Je suis William Godwin

The debate over censorship and the Charlie Hebdo affair has gone quiet but the issue won't go away. I have said in a tweet today that the measure of a civilized society is not how many laws it has but how few it needs. I think we can apply this to this debate. William Godwin, the early anarchist-leaning philosopher of the later eighteenth century talked of the need for the exercise of 'private judgment' in a moral society. He meant that the exercise of self restraint in the interests of others was far preferable to man made laws enforcing such behaviour. I once met Geoffrey Howe, the (in my opinion) underrated Conservative cabinet minister under Thatcher who told me that he believed something similar - that democracy will only truly work if there is widespread 'obedience to the unenforceable'. He was suggesting that we must all take into consideration the freedom, opinions and feelings of others before we act, whether or not laws exist to force us to do so.

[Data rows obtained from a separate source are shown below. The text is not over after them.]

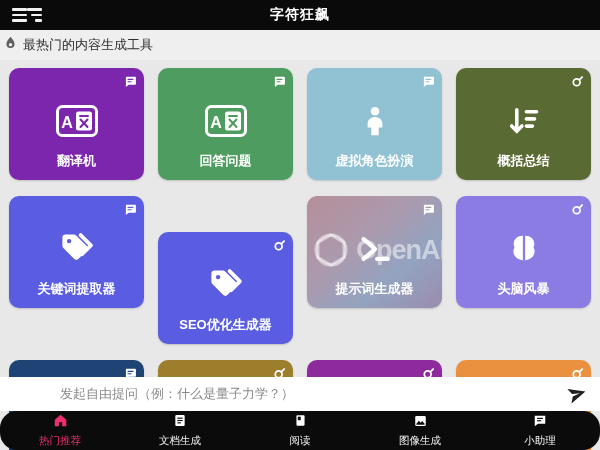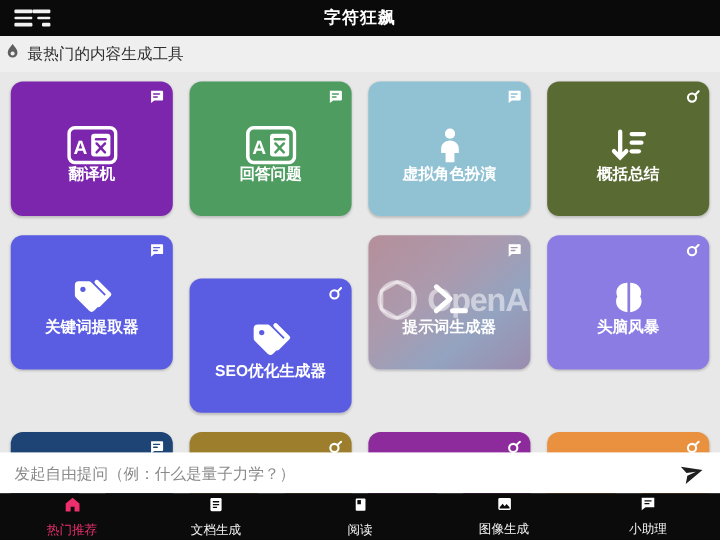--- a/index.html
+++ b/index.html
@@ -22,39 +22,39 @@
              display:flex; align-items:center; gap:5px; padding:0 3px; }
   .section-title { font-size:13px; color:#2e2e2e; }
 
   
   .grid { position:absolute; top:60px; left:0; width:600px; display:grid;
           grid-template-columns:repeat(4,1fr); gap:16px 14px; padding:8px 9px 0 9px; }
   .card { position:relative; height:112px; border-radius:10px; overflow:hidden; cursor:pointer;
           box-shadow:0 1px 2px rgba(0,0,0,.18); }
   .cicon { position:absolute; left:0; right:0; top:22px; bottom:28px;
            display:flex; align-items:center; justify-content:center; z-index:2; }
-  .ctitle { position:absolute; bottom:26px; left:2px; right:2px; text-align:center;
+  .ctitle { position:absolute; bottom:10px; left:2px; right:2px; text-align:center;
             color:#fff; font-size:13px; font-weight:bold; white-space:nowrap; z-index:2; }
   .badge { position:absolute; top:6px; right:7px; width:13px; height:13px; z-index:3; }
   .card.openai { background:linear-gradient(140deg,#b4909c 5%,#ab9aae 40%,#93a3c0 68%,#9b8cae 100%); }
   .wm { position:absolute; top:32px; left:2px; display:flex; align-items:center; gap:3px;
         color:rgba(255,255,255,.5); font-size:27px; font-weight:bold; letter-spacing:-1px;
         white-space:nowrap; z-index:1; }
 
   
   .composer { position:absolute; left:0; bottom:39px; width:600px; height:34px; background:#ffffff;
               display:flex; align-items:center; padding:0 12px; z-index:15; }
   .composer input { flex:1; border:none; outline:none; background:transparent; font-size:13px; color:#b91c1c;
-                    font-family:Liberation Sans, sans-serif; }
+                    font-family:Liberation Serif, serif;margin-left:48px; }
   .composer input::placeholder { color:#8a8a8a; }
   .send-btn { width:22px; height:22px; display:flex; align-items:center; justify-content:center; cursor:pointer; }
 
   
   .nav { position:absolute; left:0; bottom:0; width:600px; height:39px; background:#0b0b0b;
-         display:flex; z-index:20; }
+         display:flex; z-index:20;border-radius:17px; }
   .nav-item { flex:1; display:flex; flex-direction:column; align-items:center; justify-content:center;
               gap:2px; cursor:pointer; }
   .nav-label { font-size:10.5px; color:#f5f5f5; }
 </style>
 </head>
 <body>
 
 <div id="app">
 
   <div class="header">

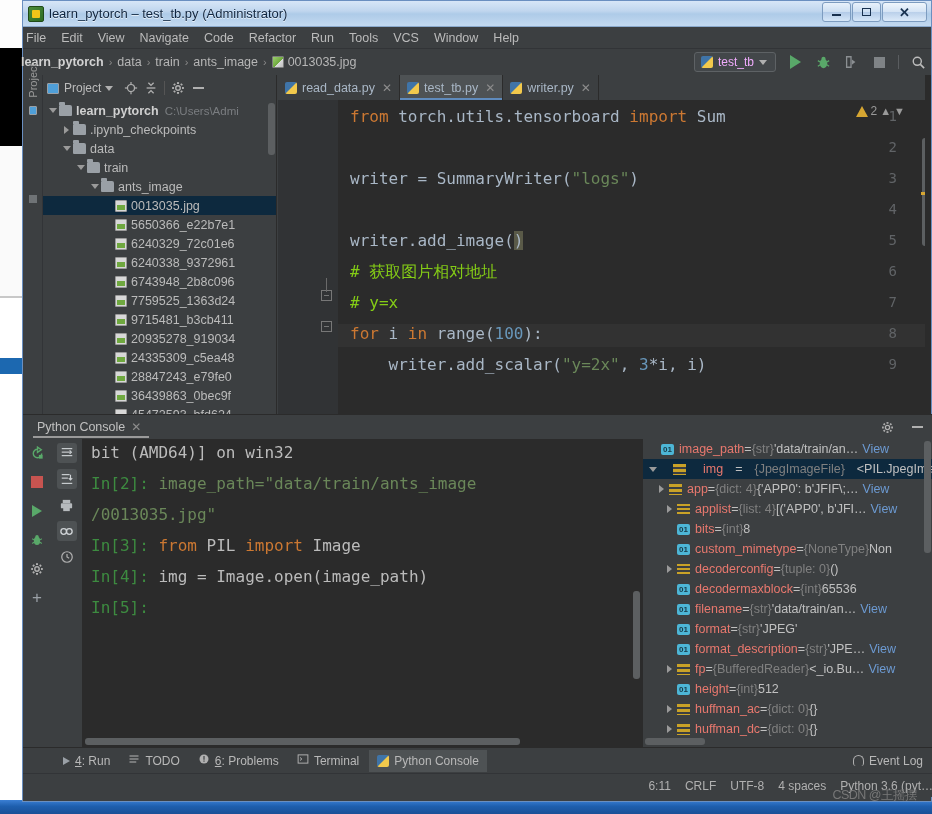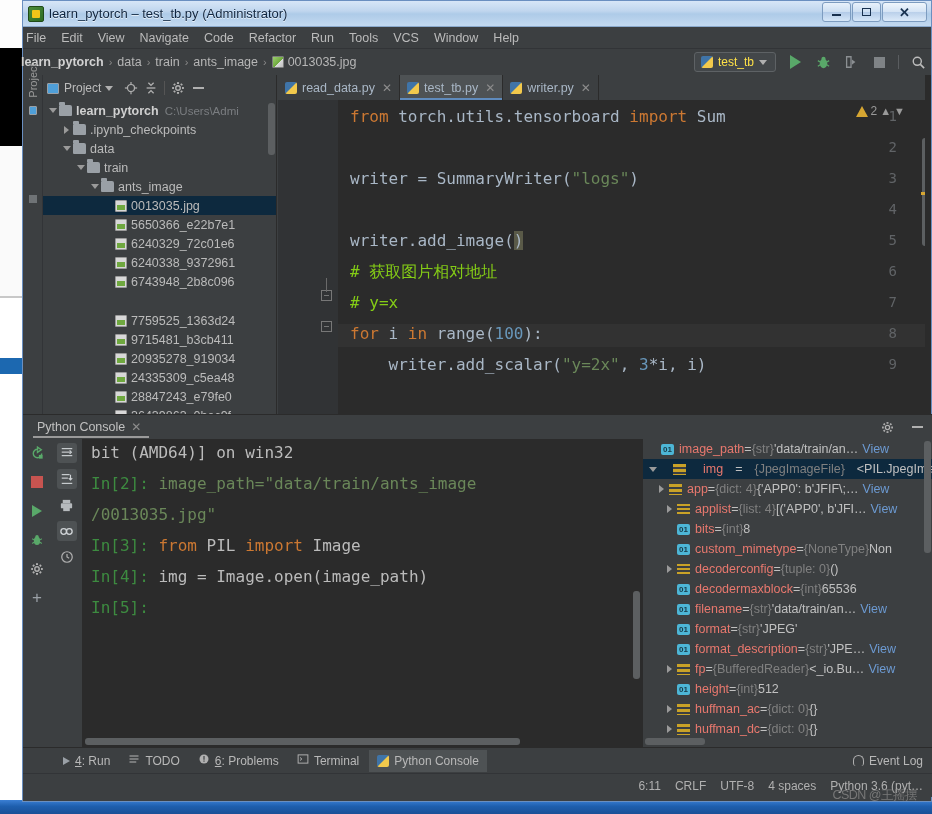--- a/index.html
+++ b/index.html
@@ -99,21 +99,21 @@
   .navbar-right { position:absolute; right: 4px; top:0; height:26px; display:flex; align-items:center; gap: 10px; }
   .run-config {
     display: flex; align-items: center; gap: 5px;
     border: 1px solid #5e6265; border-radius: 3px; padding: 2px 8px 2px 6px;
     background: #43474a;
   }
   .py-icon {
     width: 12px; height: 12px; flex:0 0 auto; border-radius: 2px;
     background: linear-gradient(135deg,#3f74a8 0%,#3f74a8 48%,#f2c94c 52%,#f2c94c 100%);
   }
-  .run-config-label { color: #fde047; font-size: 12px; }
+  .run-config-label { color: #f0abfc; font-size: 12px; }
   .caret-down {
     width:0;height:0;border-left:4px solid transparent;border-right:4px solid transparent;
     border-top:5px solid #b0b0b0;
   }
   .tb-icon { width: 18px; height: 18px; display:flex;align-items:center;justify-content:center; }
   .ic-run { width:0;height:0;border-left:11px solid #59a869;border-top:7px solid transparent;border-bottom:7px solid transparent; }
   .ic-stop { width:11px;height:11px;background:#7f8386; }
 
   
   .main-row { position: relative; height: 355px; background:#3c3f41; }
@@ -294,21 +294,21 @@
     border-top:1px solid #2b2b2b;
   }
   .ts-item { display:flex;align-items:center;gap:5px;color:#b8b8b8;font-size:12px;padding:4px 8px; }
   .ts-item.active { background:#4e5254; }
   .ts-play { width:0;height:0;border-left:7px solid #9aa0a6;border-top:4.5px solid transparent;border-bottom:4.5px solid transparent; }
   .ts-right { position:absolute; right:10px; display:flex;align-items:center;gap:5px;color:#b8b8b8;font-size:12px; }
   .bell { width:11px;height:11px;border:1.5px solid #b0b0b0;border-radius:50% 50% 3px 3px; border-bottom:none; }
 
   .statusbar {
     position:absolute; left:0; top:772px; width:910px; height:24px;
-    background:#3c3f41; display:flex; align-items:center; padding-right:10px;
+    background:#3c3f41; display:flex; align-items:center; padding-right:0;
     border-top:1px solid #323437;
   }
   .sb-right { margin-left:auto; display:flex;align-items:center;gap:14px;color:#b0b0b0;font-size:12px; }
   .sb-left-ic { margin-left:6px; color:#9a9a9a; font-size:12px; }
 
   .watermark {
     position:absolute; right:14px; top:786px; color:#7c7c7c; font-size:12.5px;
     opacity:0.92; letter-spacing:-0.5px; white-space:nowrap; pointer-events:none;
   }
 </style>
@@ -531,21 +531,21 @@
             <div class="tnode" style="padding-left: 59px;">
               <span class="tw"></span>
               <span class="img-ic"></span>
               <span class="tlabel">6240338_9372961</span>
             </div>
             <div class="tnode" style="padding-left: 59px;">
               <span class="tw"></span>
               <span class="img-ic"></span>
               <span class="tlabel">6743948_2b8c096</span>
             </div>
-            <div class="tnode" style="padding-left: 59px; margin-top: 20px;">
+            <div class="tnode" style="padding-left: 59px;">
               <span class="tw"></span>
               <span class="img-ic"></span>
               <span class="tlabel">7759525_1363d24</span>
             </div>
             <div class="tnode" style="padding-left: 59px;">
               <span class="tw"></span>
               <span class="img-ic"></span>
               <span class="tlabel">9715481_b3cb411</span>
             </div>
             <div class="tnode" style="padding-left: 59px;">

George Orwell called this 'common humanity'. I have no problem criticising evil behaviour carried out in the name of religion but it does seem uncivilized to criticise people's faith gratuitously. (in the way, for example, Richard Dawkins does). We should exercise private judgment, obey the unenforceable and respect common humanity before criticising another's beliefs as long as those beliefs exist in a peaceful context. So, yes, I would criticise anyone who mocks a religion for its own sake but oppose the passage of laws to prevent them doing so. If we are a civilized and democratic society, we should not need censorship.